Choosing the right GPU for deploying and serving ML models is essential. You want to choose a GPU that’s powerful enough to run your model stably without overpaying for unnecessary headroom. With this article, you’ll be able to choose between NVIDIA’s T4 and A10 GPUs to determine the right fit for your needs and budget.
Generative AI workloads like fine-tuning foundation models, deploying large open-source models, and serving LLMs require powerful GPUs. But picking the GPU that matches your workload is difficult with the numerous options available. It’s hard to make an apples-to-apples comparison between cards with different architectures, core types, and memory capacity.
This post outlines the key specs to understand when comparing GPUs as well as factors to consider like price, availability, and opportunities for horizontal scaling. Then, we apply these ideas to choose between two popular GPUs—the NVIDIA T4 and A10—for realistic generative AI workloads.
Comparing GPUs in abstract is difficult, especially across generations. But there are two specs you should know about: cores and VRAM.
Compute cores are where the magic math happens that makes GPUs work. But not all cores are the same. Certain cores are optimized for certain tasks.
Here are a few types of cores on modern NVIDIA graphics cards:
CUDA cores: the most general-purpose cores for a wide variety of computing tasks.
Tensor cores: optimized for certain machine learning calculations
Ray-tracing (RT) cores: more important for gaming than most ML, these cores specialize in simulating the behavior of light.
VRAM (Video Random Access Memory) is the amount of memory on a graphics card. VRAM is memory for GPUs just like RAM is memory for CPUs.
VRAM is more or less a hard limit on model size. If you try to load a model that doesn’t fit into GPU memory — or one that barely fits but doesn’t leave enough memory left over for input and output overhead — you’ll get an out-of-memory error and your invocation will fail.
It would be great if every job could just run on the most powerful GPUs ever invented. But there are a number of real-world constraints to consider when selecting a GPU for your workload.
The first constraint, of course, is price. If a smaller, less expensive GPU is capable of serving your model with acceptable performance metrics, then you should absolutely choose it. Finding the least expensive hardware that can reliably run your code is one exciting challenge of infrastructure work.
Total cost of operation for a GPU is about more than just cost per minute. If a particular GPU can run a job faster, it might save you money even if it costs more per minute, as total cost is the price per minute multiplied by the amount of time your task runs for.
In a simplified example, if GPU A costs one cent per minute and takes ten minutes for a certain task while GPU B costs two cents per minute but can complete the same task in four minutes, then running the task on GPU B actually costs less money in total (and gets you results faster).
Vertical scaling means increasing the size and power of the single instance you’re using.
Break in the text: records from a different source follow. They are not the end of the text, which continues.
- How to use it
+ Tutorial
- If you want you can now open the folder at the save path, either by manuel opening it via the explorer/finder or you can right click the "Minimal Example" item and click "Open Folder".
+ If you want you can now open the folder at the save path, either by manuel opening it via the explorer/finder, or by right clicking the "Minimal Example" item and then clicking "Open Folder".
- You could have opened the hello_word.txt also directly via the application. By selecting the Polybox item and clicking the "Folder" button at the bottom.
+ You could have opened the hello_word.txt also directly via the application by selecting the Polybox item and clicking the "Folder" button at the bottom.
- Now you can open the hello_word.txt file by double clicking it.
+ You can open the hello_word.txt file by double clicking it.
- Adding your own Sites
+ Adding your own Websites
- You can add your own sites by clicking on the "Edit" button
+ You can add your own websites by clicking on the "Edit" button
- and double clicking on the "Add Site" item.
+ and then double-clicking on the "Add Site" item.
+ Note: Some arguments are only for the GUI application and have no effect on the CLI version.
This approach has its limits. Even top-of-the-line GPUs are only so powerful. Large foundation models like GPT were not trained on a single GPU. Instead, many GPUs were used in parallel to train the model — horizontal scaling.
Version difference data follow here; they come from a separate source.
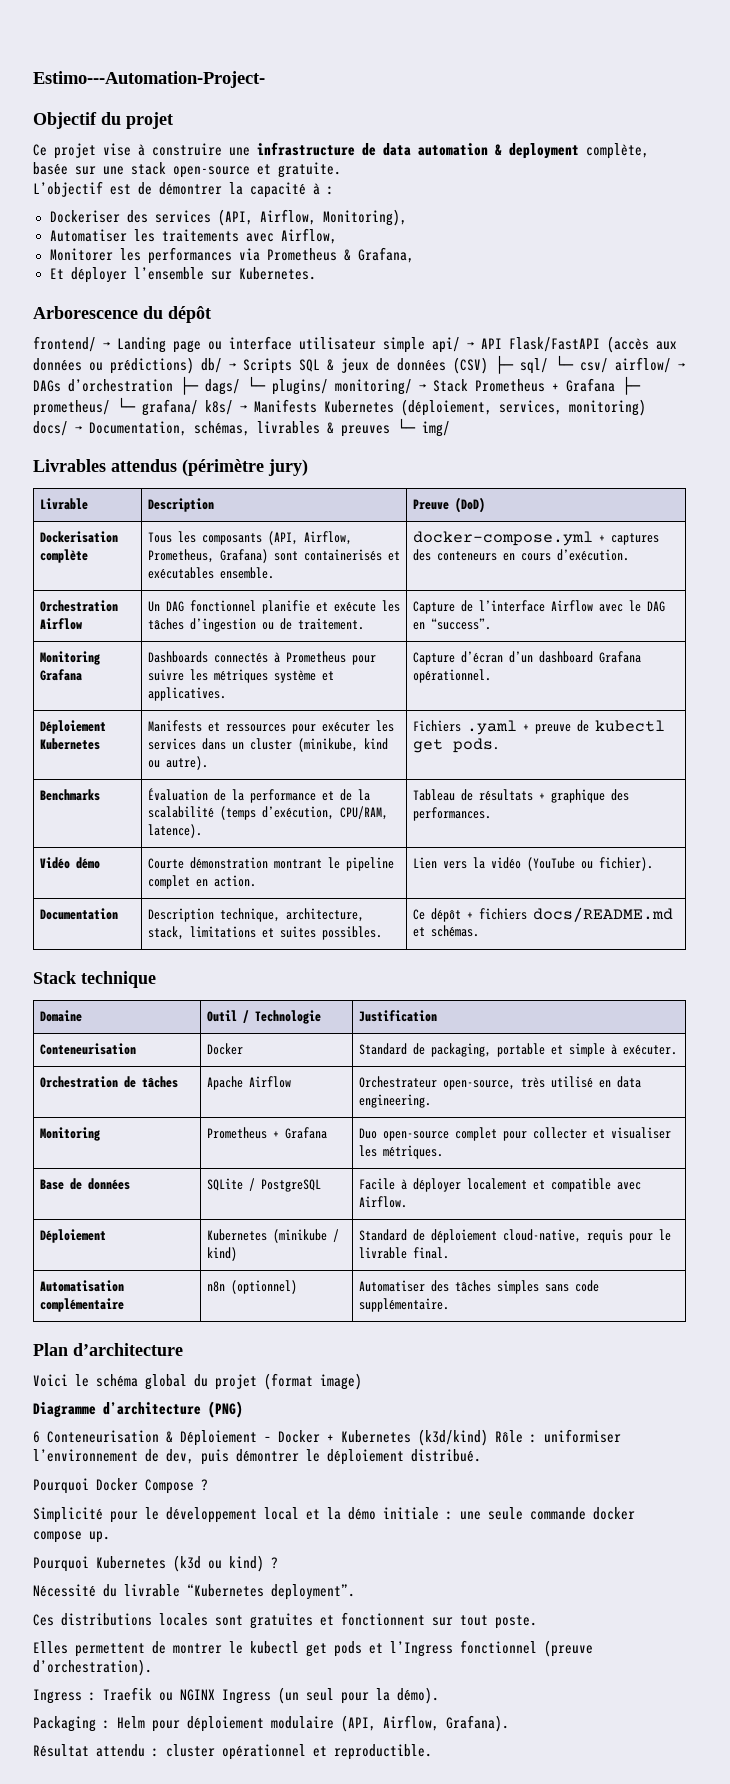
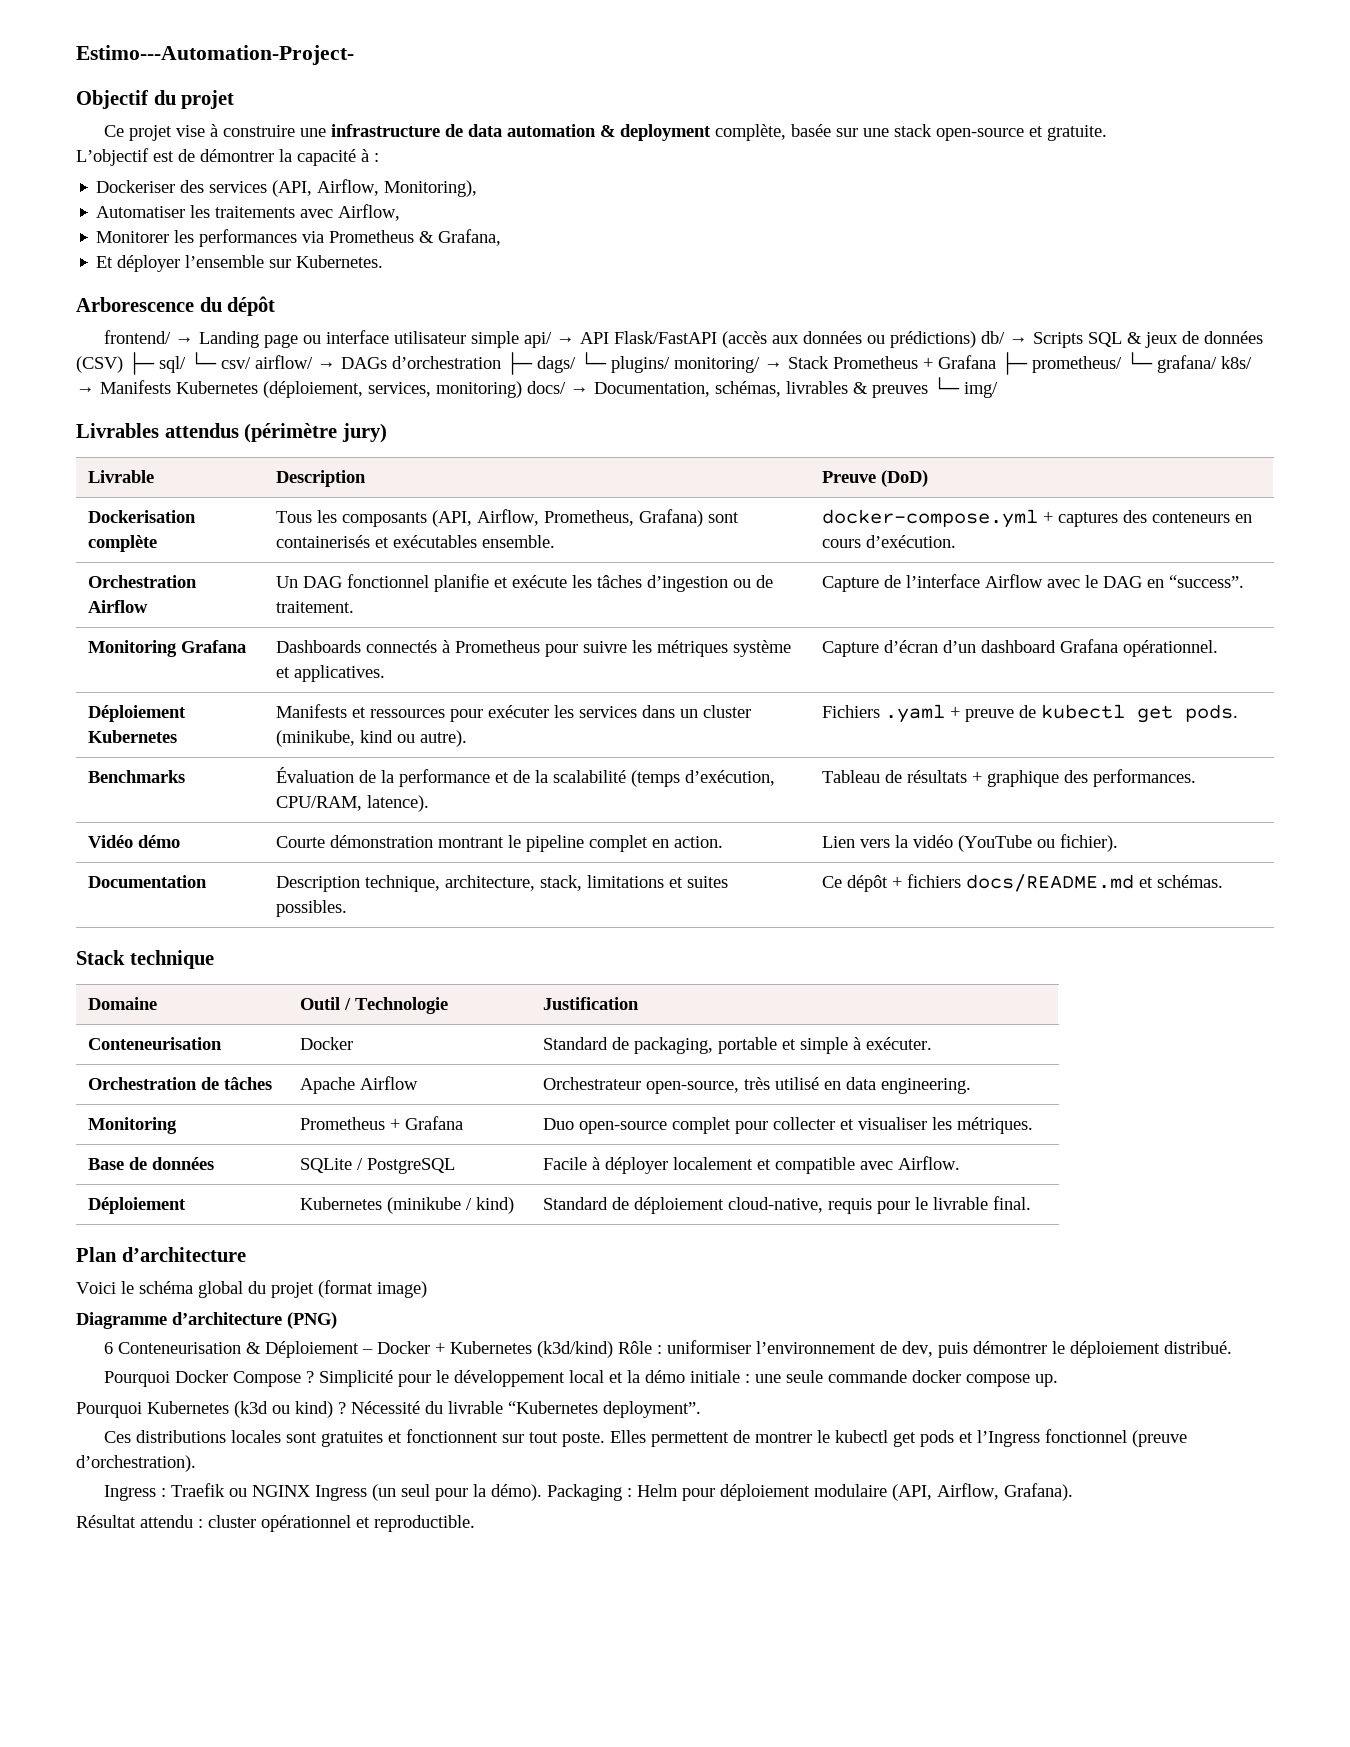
- Automatisation complémentaire | n8n (optionnel) | Automatiser des tâches simples sans code supplémentaire.
- Pourquoi Docker Compose ?
- Simplicité pour le développement local et la démo initiale : une seule commande docker compose up.
+ Pourquoi Docker Compose ? Simplicité pour le développement local et la démo initiale : une seule commande docker compose up.
- Pourquoi Kubernetes (k3d ou kind) ?
- Nécessité du livrable “Kubernetes deployment”.
+ Pourquoi Kubernetes (k3d ou kind) ? Nécessité du livrable “Kubernetes deployment”.
- Ces distributions locales sont gratuites et fonctionnent sur tout poste.
- Elles permettent de montrer le kubectl get pods et l’Ingress fonctionnel (preuve d’orchestration).
+ Ces distributions locales sont gratuites et fonctionnent sur tout poste. Elles permettent de montrer le kubectl get pods et l’Ingress fonctionnel (preuve d’orchestration).
- Ingress : Traefik ou NGINX Ingress (un seul pour la démo).
- Packaging : Helm pour déploiement modulaire (API, Airflow, Grafana).
+ Ingress : Traefik ou NGINX Ingress (un seul pour la démo). Packaging : Helm pour déploiement modulaire (API, Airflow, Grafana).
Horizontal scaling, which splits work across multiple replicas of an instance, might make sense for your workload even if you’re not training the next foundation model. For example, when you fine-tune Stable Diffusion on Baseten, that runs on 4 A10 GPUs simultaneously.
And if you’re serving a model in a high-traffic environment, that’s another case for horizontal scaling. While a larger, more powerful GPU may have a higher throughput, you can usually exceed that throughput at the same price by using multiple replicas of the lowest-cost GPU that can run your model.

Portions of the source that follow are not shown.